WHAT TO DO
Copy nothing but the text: repeat each entry exactly and drop the images.

GIVEN ENTRIES
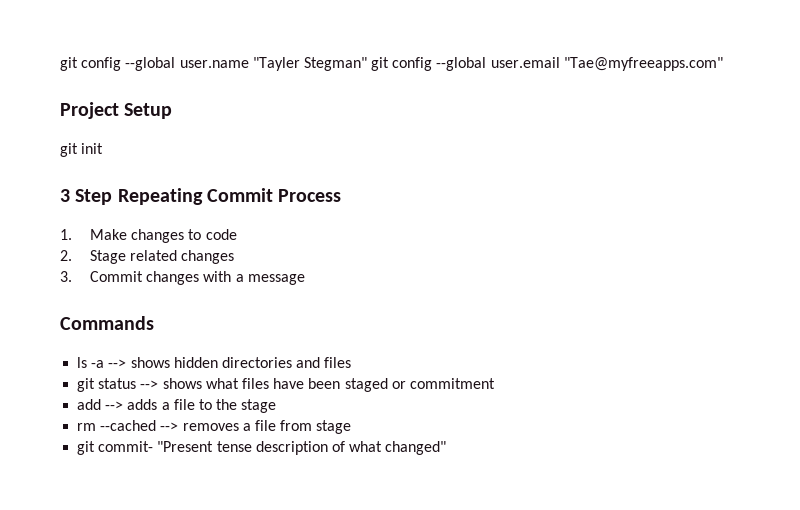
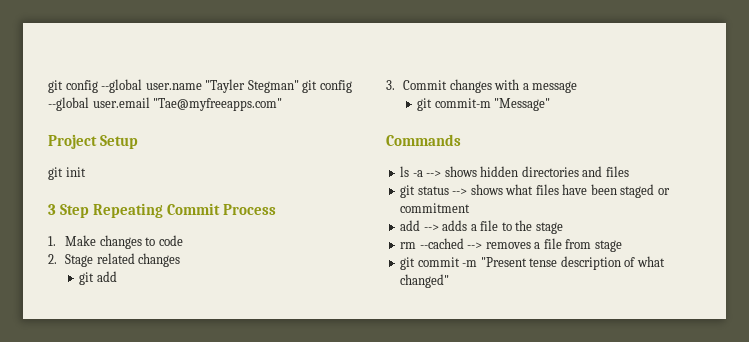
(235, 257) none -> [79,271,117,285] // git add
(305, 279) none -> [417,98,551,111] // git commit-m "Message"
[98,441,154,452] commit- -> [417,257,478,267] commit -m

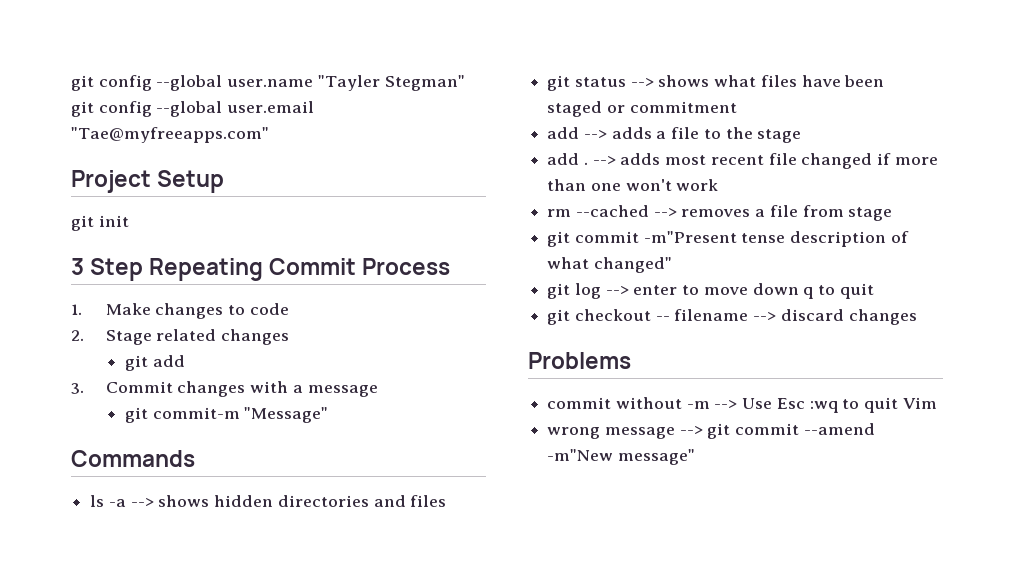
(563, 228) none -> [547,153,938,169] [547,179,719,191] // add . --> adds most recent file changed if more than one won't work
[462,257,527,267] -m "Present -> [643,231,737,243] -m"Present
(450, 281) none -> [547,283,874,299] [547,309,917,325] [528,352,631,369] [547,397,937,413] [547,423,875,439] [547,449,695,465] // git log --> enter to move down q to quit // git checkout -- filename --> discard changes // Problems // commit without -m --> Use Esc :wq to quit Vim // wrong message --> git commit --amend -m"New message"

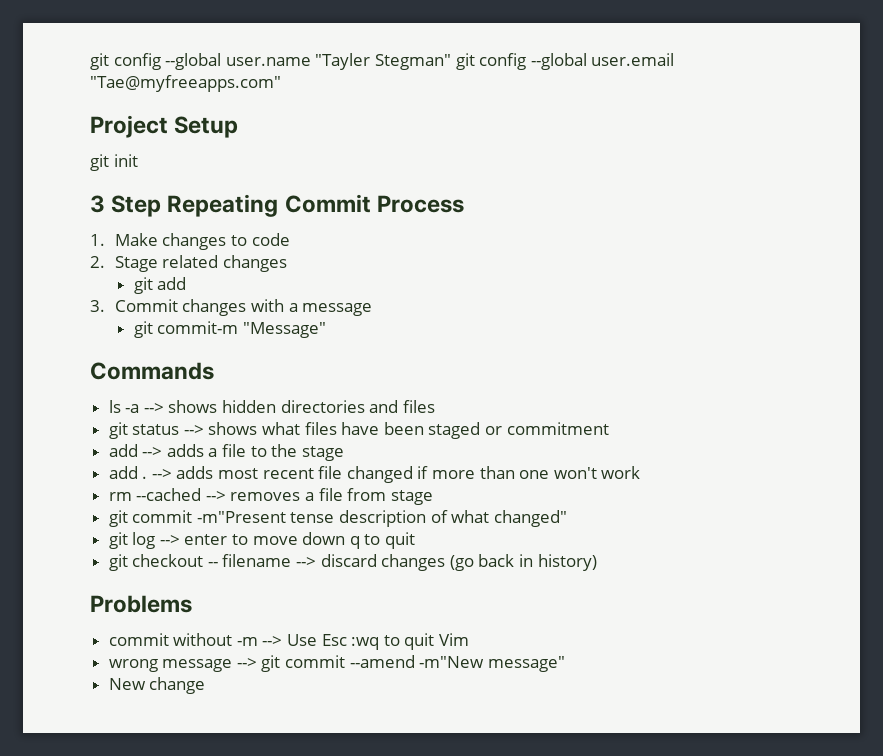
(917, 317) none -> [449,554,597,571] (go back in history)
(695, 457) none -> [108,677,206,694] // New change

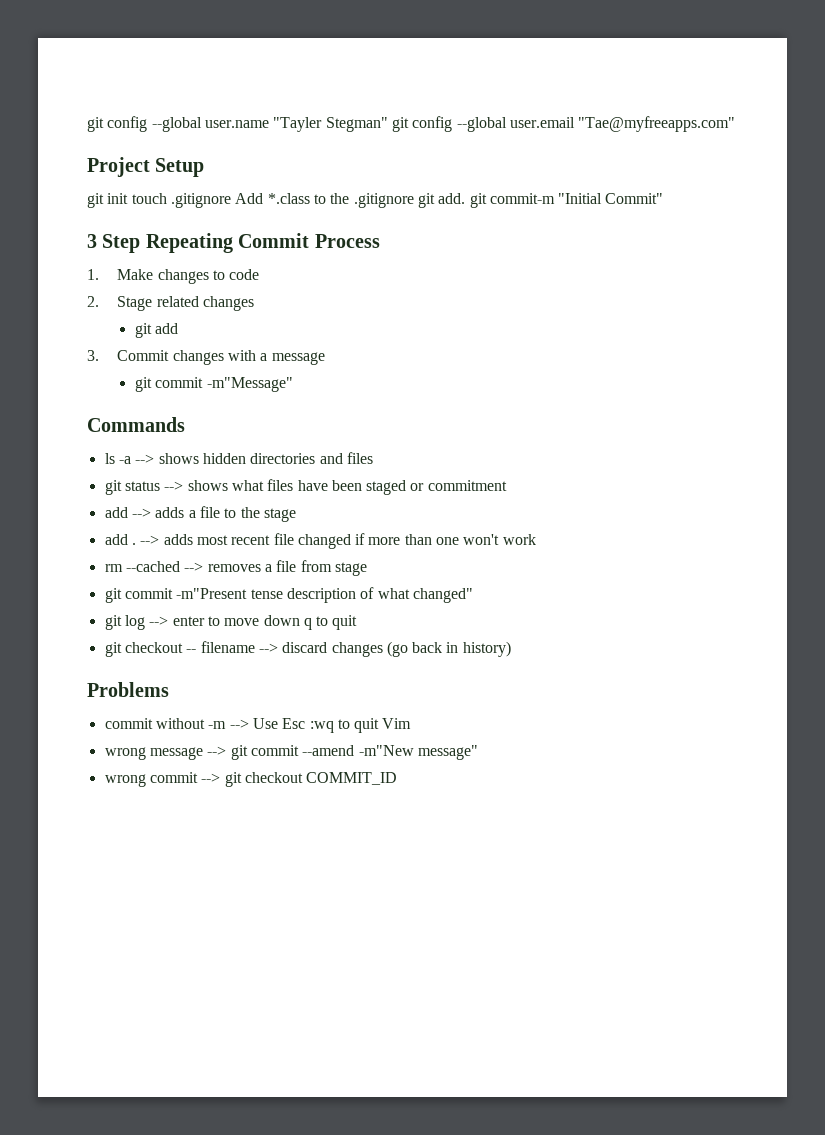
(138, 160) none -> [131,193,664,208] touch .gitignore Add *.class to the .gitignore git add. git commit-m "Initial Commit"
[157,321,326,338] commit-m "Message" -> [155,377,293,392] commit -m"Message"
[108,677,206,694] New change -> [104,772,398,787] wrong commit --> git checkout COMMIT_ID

RESPONSE
(235, 257) none -> [79,271,117,285] // git add
(305, 279) none -> [417,98,551,111] // git commit-m "Message"
[98,441,154,452] commit- -> [417,257,478,267] commit -m

(563, 228) none -> [547,153,938,169] [547,179,719,191] // add . --> adds most recent file changed if more than one won't work
[462,257,527,267] -m "Present -> [643,231,737,243] -m"Present
(450, 281) none -> [547,283,874,299] [547,309,917,325] [528,352,631,369] [547,397,937,413] [547,423,875,439] [547,449,695,465] // git log --> enter to move down q to quit // git checkout -- filename --> discard changes // Problems // commit without -m --> Use Esc :wq to quit Vim // wrong message --> git commit --amend -m"New message"

(917, 317) none -> [449,554,597,571] (go back in history)
(695, 457) none -> [108,677,206,694] // New change

(138, 160) none -> [131,193,664,208] touch .gitignore Add *.class to the .gitignore git add. git commit-m "Initial Commit"
[157,321,326,338] commit-m "Message" -> [155,377,293,392] commit -m"Message"
[108,677,206,694] New change -> [104,772,398,787] wrong commit --> git checkout COMMIT_ID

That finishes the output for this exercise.